Copy out each line of the entries where the word "column" is present.

Records contained in a dataset
# # # # # # #

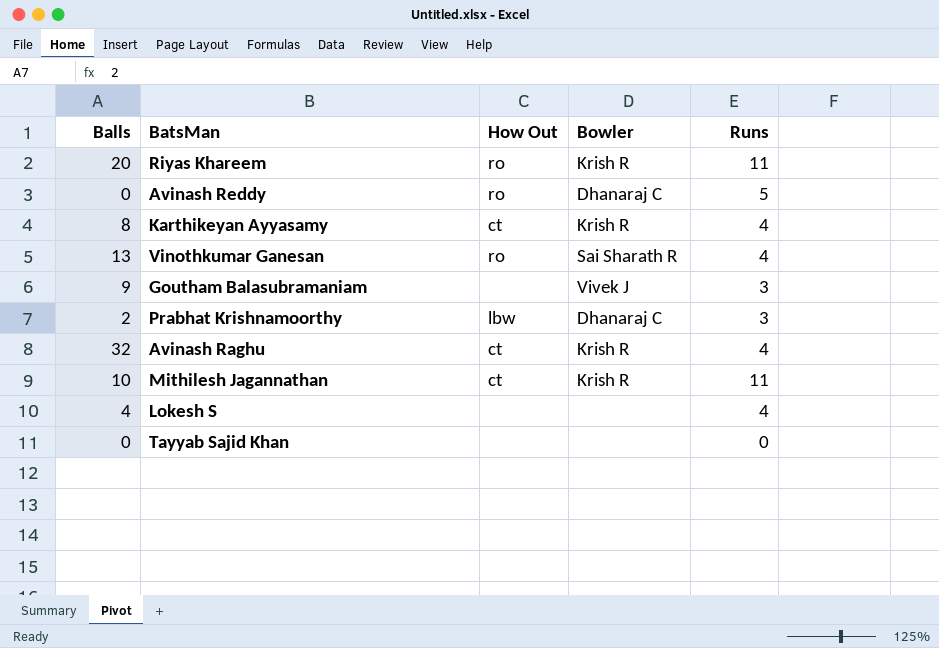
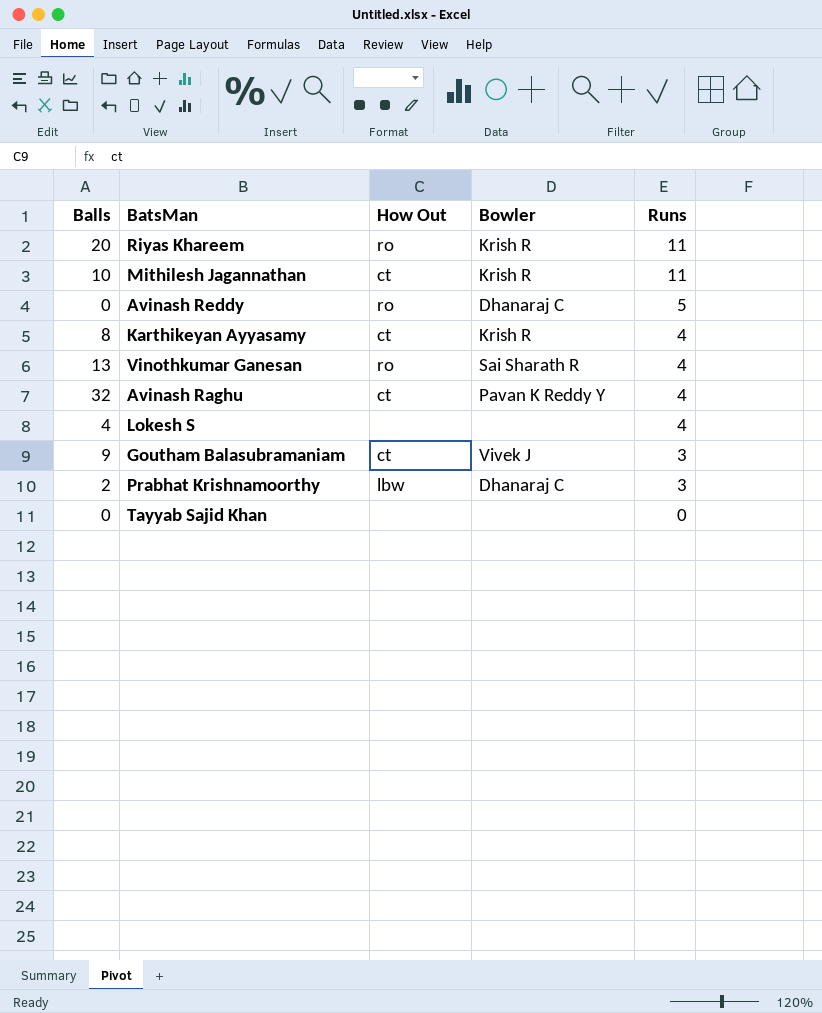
row order: none -> Runs descending
Avinash Raghu | Bowler: Krish R -> Pavan K Reddy Y
Goutham Balasubramaniam | How Out: none -> ct

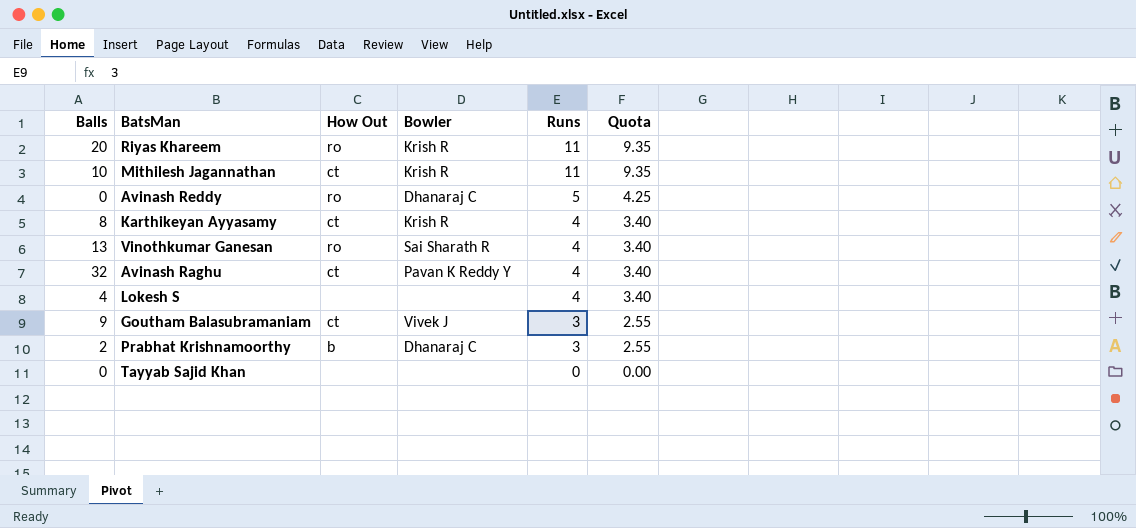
column Quota | formula: none -> [Runs] * 0.85
Prabhat Krishnamoorthy | How Out: lbw -> b

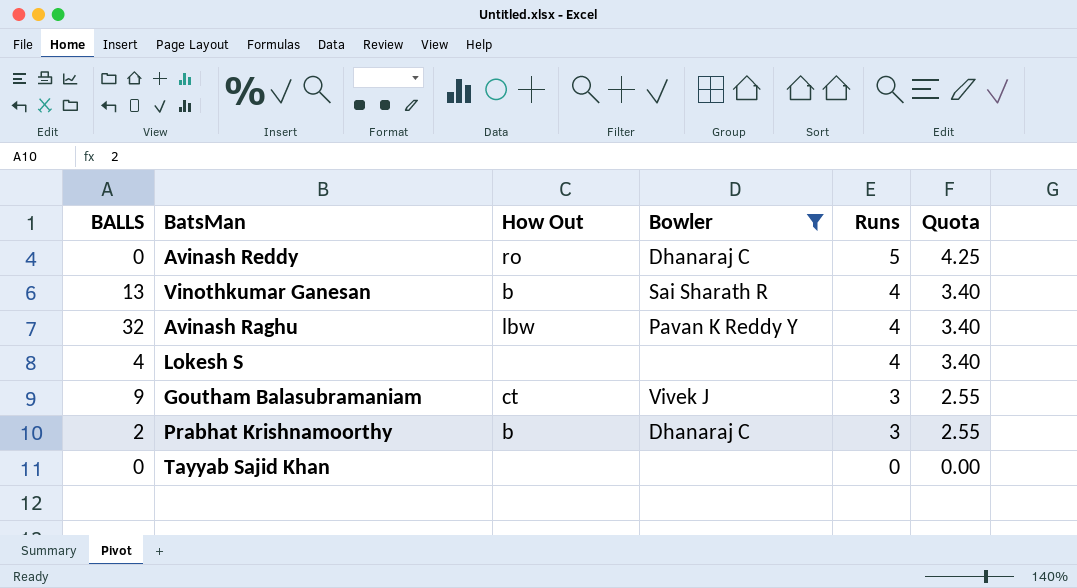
filter: none -> Bowler != Krish R
column name: Balls -> BALLS
Vinothkumar Ganesan | How Out: ro -> b
Avinash Raghu | How Out: ct -> lbw

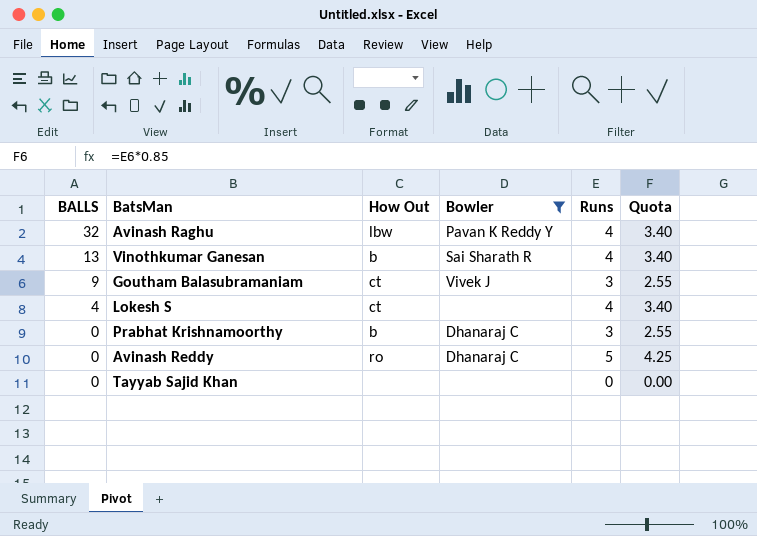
row order: Runs descending -> BALLS descending
Lokesh S | How Out: none -> ct
Prabhat Krishnamoorthy | BALLS: 2 -> 0

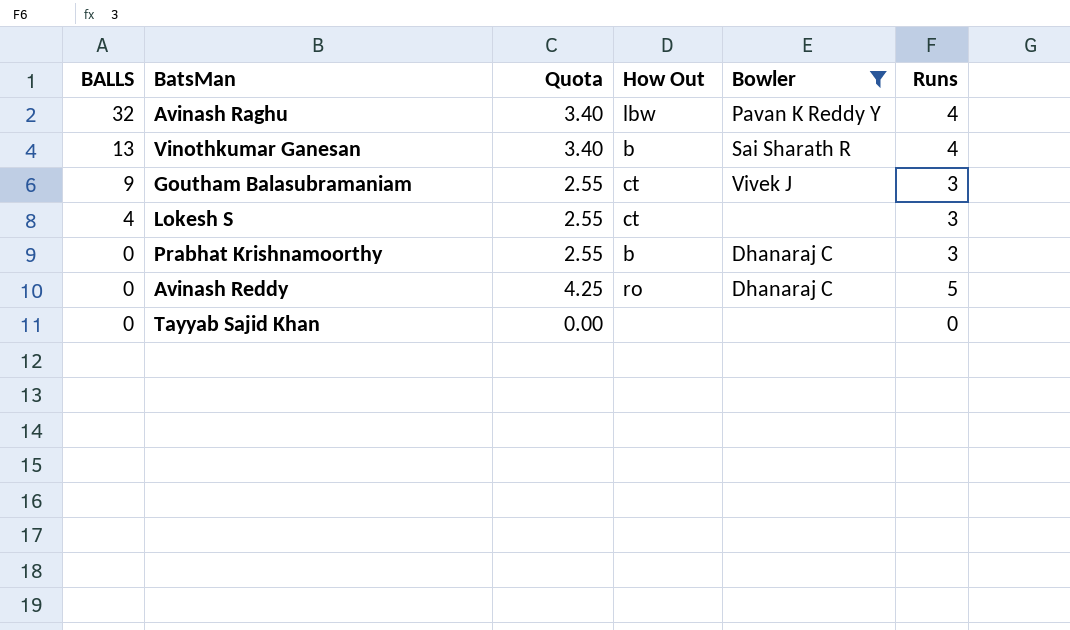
column Quota | position: 6 -> 3
Lokesh S | Quota: 3.40 -> 2.55
Lokesh S | Runs: 4 -> 3

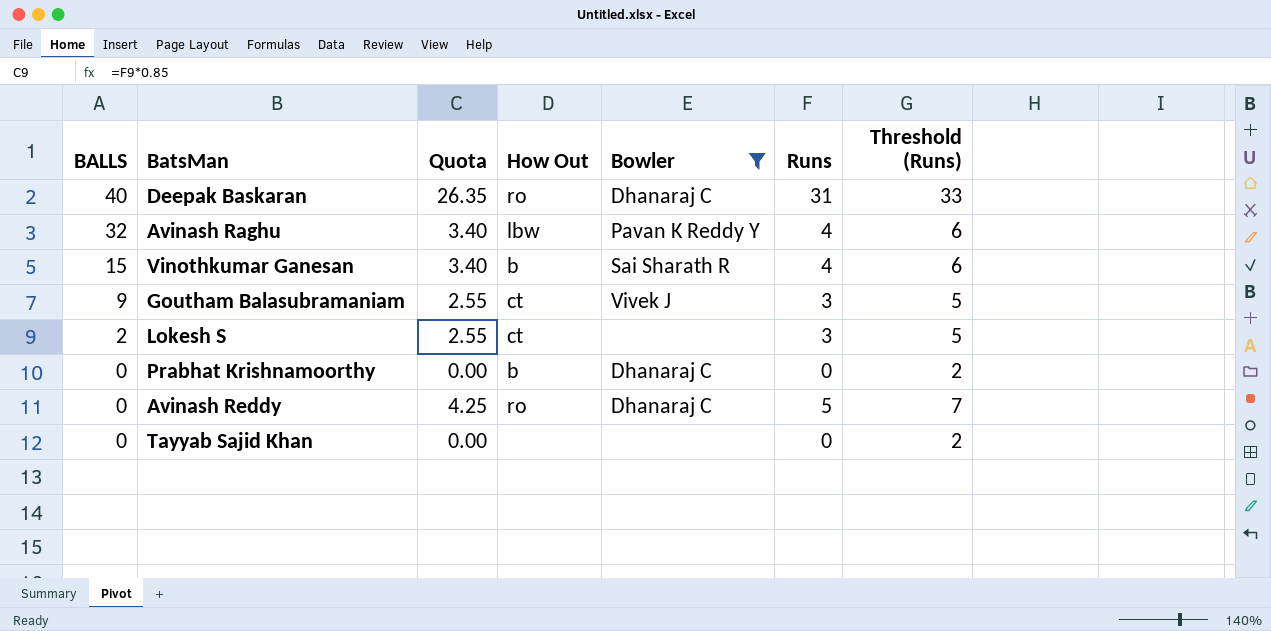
column Threshold (Runs) | formula: none -> [Runs] + 2
row Deepak Baskaran: none -> 40 | 26.35 | ro | Dhanaraj C | 31 | 33
Vinothkumar Ganesan | BALLS: 13 -> 15
Lokesh S | BALLS: 4 -> 2
Prabhat Krishnamoorthy | Quota: 2.55 -> 0.00
Prabhat Krishnamoorthy | Runs: 3 -> 0

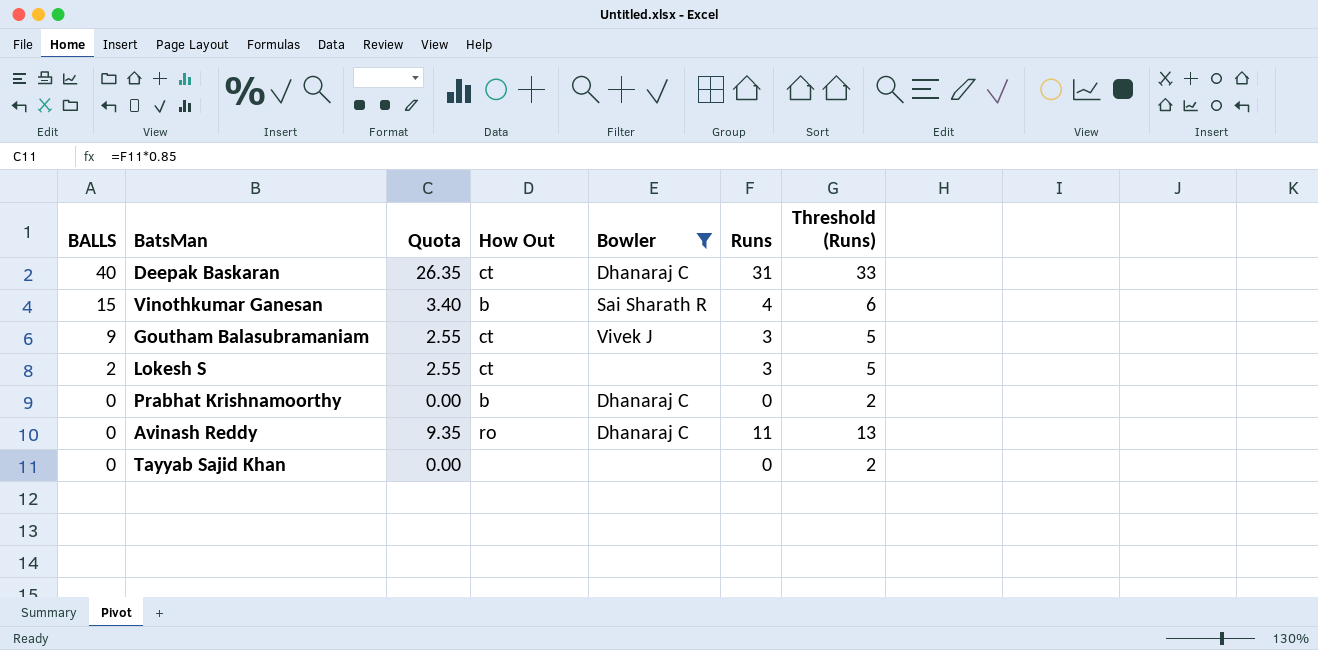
row Avinash Raghu: 32 | 3.40 | lbw | Pavan K Reddy Y | 4 | 6 -> none
Deepak Baskaran | How Out: ro -> ct
Avinash Reddy | Quota: 4.25 -> 9.35
Avinash Reddy | Runs: 5 -> 11
Avinash Reddy | Threshold (Runs): 7 -> 13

# # # # # # #

## [Answer space]
column Quota | formula: none -> [Runs] * 0.85
column name: Balls -> BALLS
column Quota | position: 6 -> 3
column Threshold (Runs) | formula: none -> [Runs] + 2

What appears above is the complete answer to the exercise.